Let’s start by asking the simple question. Why do you hire people to your organization? You need help to solve complex problems that you can’t solve alone. You also would like to hire people for things you don’t have time and the things that you don’t like to do.
As managers, we try to keep people happy and productive in the organizations. We try to match the company’s interest with the interest of employees. If we have 100% match, then everybody works to achieve the same goals. If not, we try to introduce rules & processes to control the environment.
What if I tell you there is only 5 things you can actually control in a company in an organization, like the finger of the hand.
These are scope, quality, technology, resources, time.
I have been trying to understand what makes people happy in an organization for a long time. This is what I found out. It is not the money, it is not the recognition. It is not the challenges. It is part of all and none of it. It is the alignment of expectations. An honest communication and trust to each other makes the people happy. Alignment with management, alignment of expectations with colleagues.
What if we align the management with the happiness of people? Wouldn’t be the best place to work. If we take the hand of management and align the expectations. We run the company with the true power of a handshake. This is how we used to do things thousands years ago.

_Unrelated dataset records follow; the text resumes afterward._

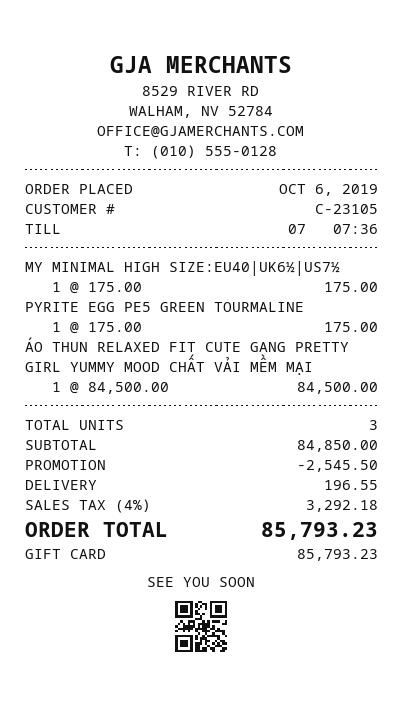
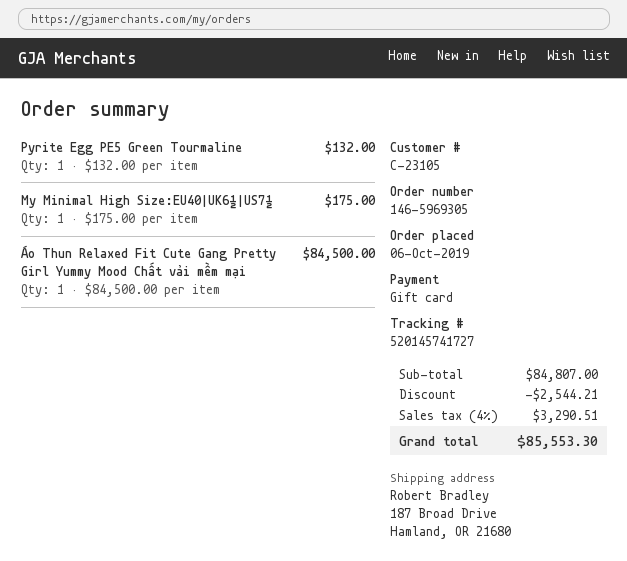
PYRITE EGG PE5 GREEN TOURMALINE: 1 x 175.00 = 175.00 -> 1 x 132.00 = 132.00
subtotal: 84850.00 -> 84807.00
discount: 2545.50 -> 2544.21
shipping: 196.55 -> none
tax: 4% = 3292.18 -> 4% = 3290.51
total: 85793.23 -> 85553.30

To align the fingers, we need to understand each of the 5 elements well. We need to communicate it well. The best way to discover unknowns is to start asking questions. What is the scope? Why is the scope important? What is the problem we are solving? Why do we need to solve this problem? Who is going to use it? Can you see? We start building requirements.
Why do we fail?
I have been working in software development over 15 years. I have been running retrospectives, trying to understand how we can get better each time. Why do we fail? If you look the patterns of why we fail, there is 3 things you will see. First one, we often lack information. We didn’t know better. We haven’t asked the right questions. Second, we lack competency, we lacked the skills to solve the problem. The problems were harder to solve than we think. Third, things didn’t happen in the order. We lacked synchronization. The rhythm was not there. Instead of getting better we try to push the blame to others. Denial, delusion and blame is an explanation of bullshit. You often hear these three together, but we often choose to ignore it. It is difficult for software engineers to deal with emotional bullshit. It is not practical, you can’t measure it. Often it is random, but it is easy. We don’t like to fail, accepting failure is difficult. I often work with lead software engineers. I try to understand what is their biggest fear, so we can take it out of the way. Once we talk about it, it’s become so easy to talk about real problems. Engineers’ biggest fear is to be seen as incompetent. This is normal, our biggest asset is our competency. This is the same in every profession. We get hired for our skills. It deludes us, with more experience and lots of projects under our belt, it vanishes.